Count the lines below that contain "bold". Answer with the number alone.

------ ENTRIES PROVIDED ------

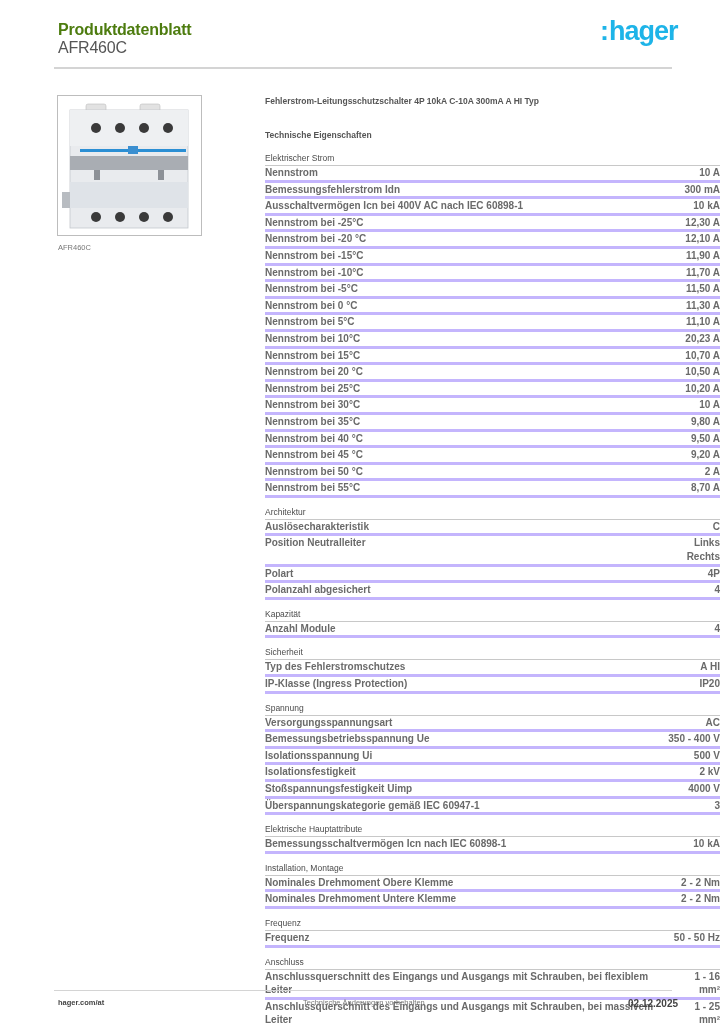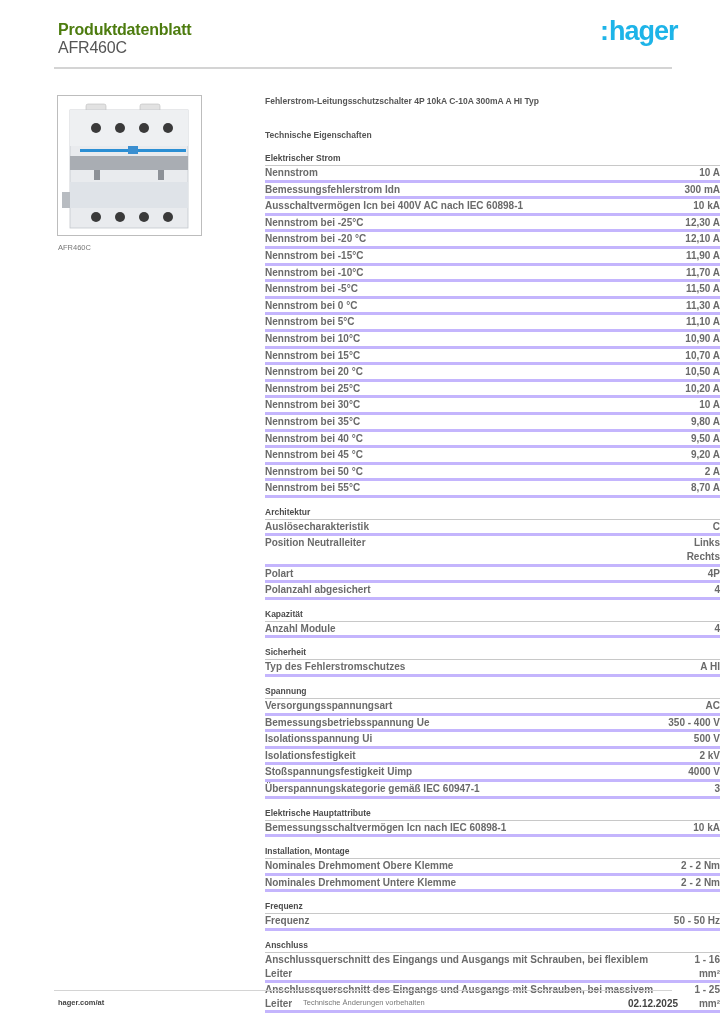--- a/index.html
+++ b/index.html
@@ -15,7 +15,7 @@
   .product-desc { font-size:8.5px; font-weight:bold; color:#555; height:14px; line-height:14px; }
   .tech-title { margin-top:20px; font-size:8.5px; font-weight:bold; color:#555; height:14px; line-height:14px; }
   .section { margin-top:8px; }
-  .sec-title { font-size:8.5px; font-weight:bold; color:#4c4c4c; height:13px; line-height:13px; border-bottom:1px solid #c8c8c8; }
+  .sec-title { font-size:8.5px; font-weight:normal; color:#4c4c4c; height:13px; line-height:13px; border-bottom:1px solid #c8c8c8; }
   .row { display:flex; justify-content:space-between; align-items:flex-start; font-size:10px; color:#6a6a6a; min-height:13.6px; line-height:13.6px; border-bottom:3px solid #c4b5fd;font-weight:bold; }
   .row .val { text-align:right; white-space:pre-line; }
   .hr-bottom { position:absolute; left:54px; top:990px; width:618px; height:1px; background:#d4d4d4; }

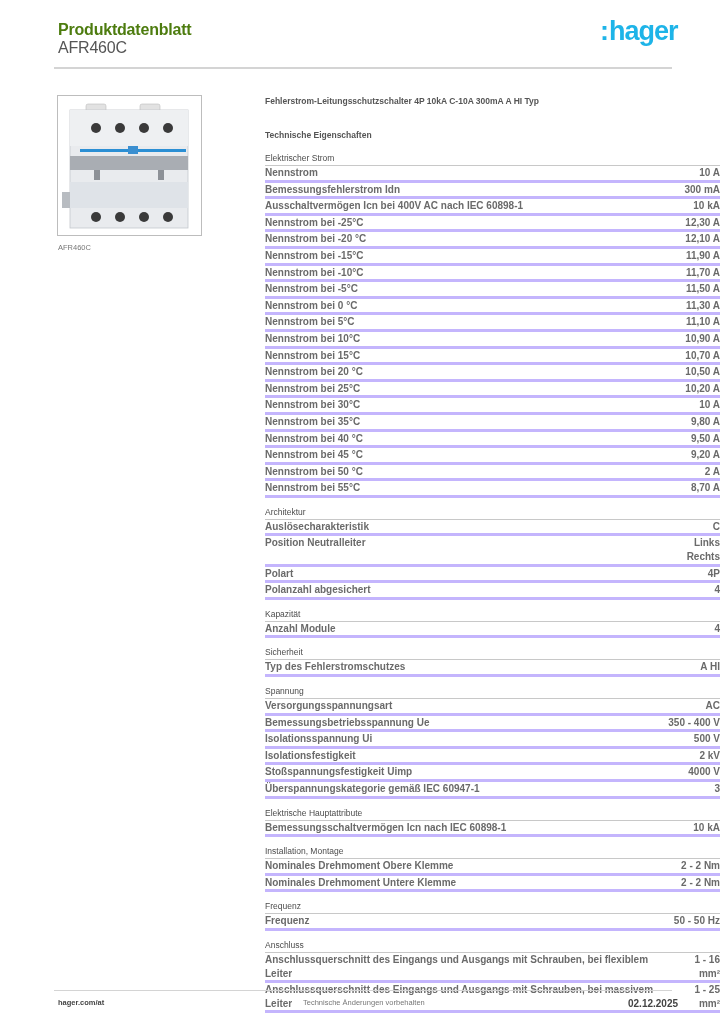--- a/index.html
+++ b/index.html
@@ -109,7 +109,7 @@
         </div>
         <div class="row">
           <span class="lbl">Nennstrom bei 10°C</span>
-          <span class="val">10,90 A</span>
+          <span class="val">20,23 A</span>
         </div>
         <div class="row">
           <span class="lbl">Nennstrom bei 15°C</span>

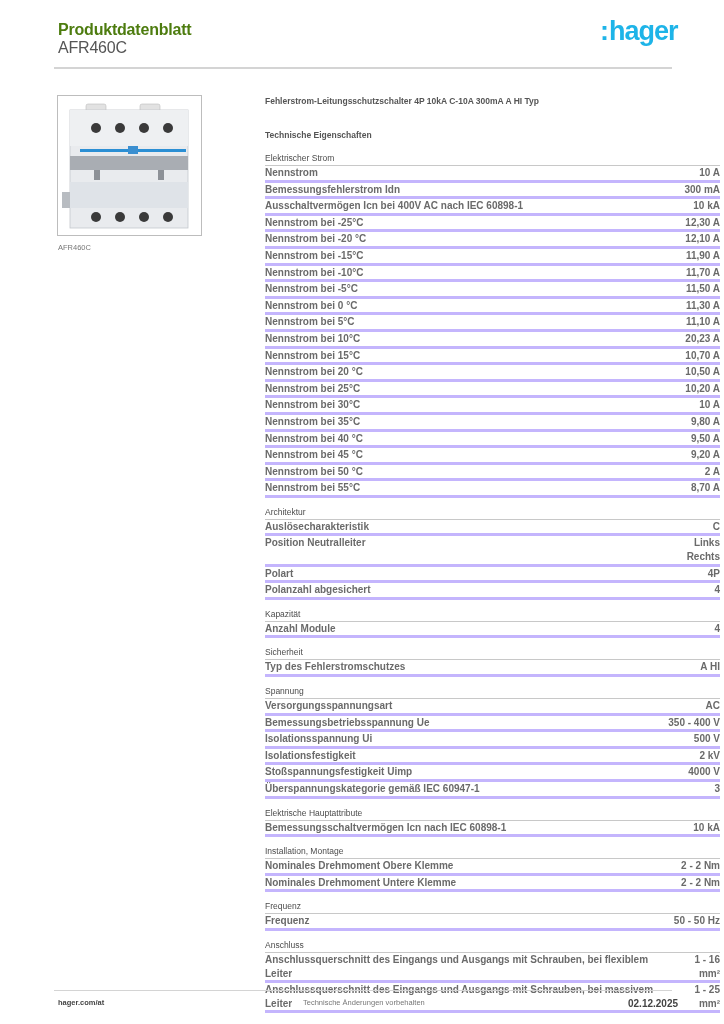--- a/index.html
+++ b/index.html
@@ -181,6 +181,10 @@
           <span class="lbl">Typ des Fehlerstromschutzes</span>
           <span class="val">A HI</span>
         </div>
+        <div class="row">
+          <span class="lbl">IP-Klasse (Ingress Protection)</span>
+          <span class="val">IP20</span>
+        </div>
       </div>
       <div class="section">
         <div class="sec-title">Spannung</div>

------
------ ENTRIES PROVIDED ------

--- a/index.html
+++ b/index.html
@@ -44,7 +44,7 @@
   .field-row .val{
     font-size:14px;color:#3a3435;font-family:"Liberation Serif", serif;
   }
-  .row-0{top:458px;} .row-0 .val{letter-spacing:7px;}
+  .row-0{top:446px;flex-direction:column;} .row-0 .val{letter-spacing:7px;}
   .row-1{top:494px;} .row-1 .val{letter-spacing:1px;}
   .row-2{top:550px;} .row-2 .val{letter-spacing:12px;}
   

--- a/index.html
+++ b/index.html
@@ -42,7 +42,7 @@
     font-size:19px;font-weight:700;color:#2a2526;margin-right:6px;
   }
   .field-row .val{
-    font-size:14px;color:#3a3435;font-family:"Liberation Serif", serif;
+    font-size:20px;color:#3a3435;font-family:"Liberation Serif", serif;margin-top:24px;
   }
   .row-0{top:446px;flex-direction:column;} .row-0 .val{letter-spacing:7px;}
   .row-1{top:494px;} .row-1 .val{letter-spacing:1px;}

------

## ANSWER TO THE PROBLEM
4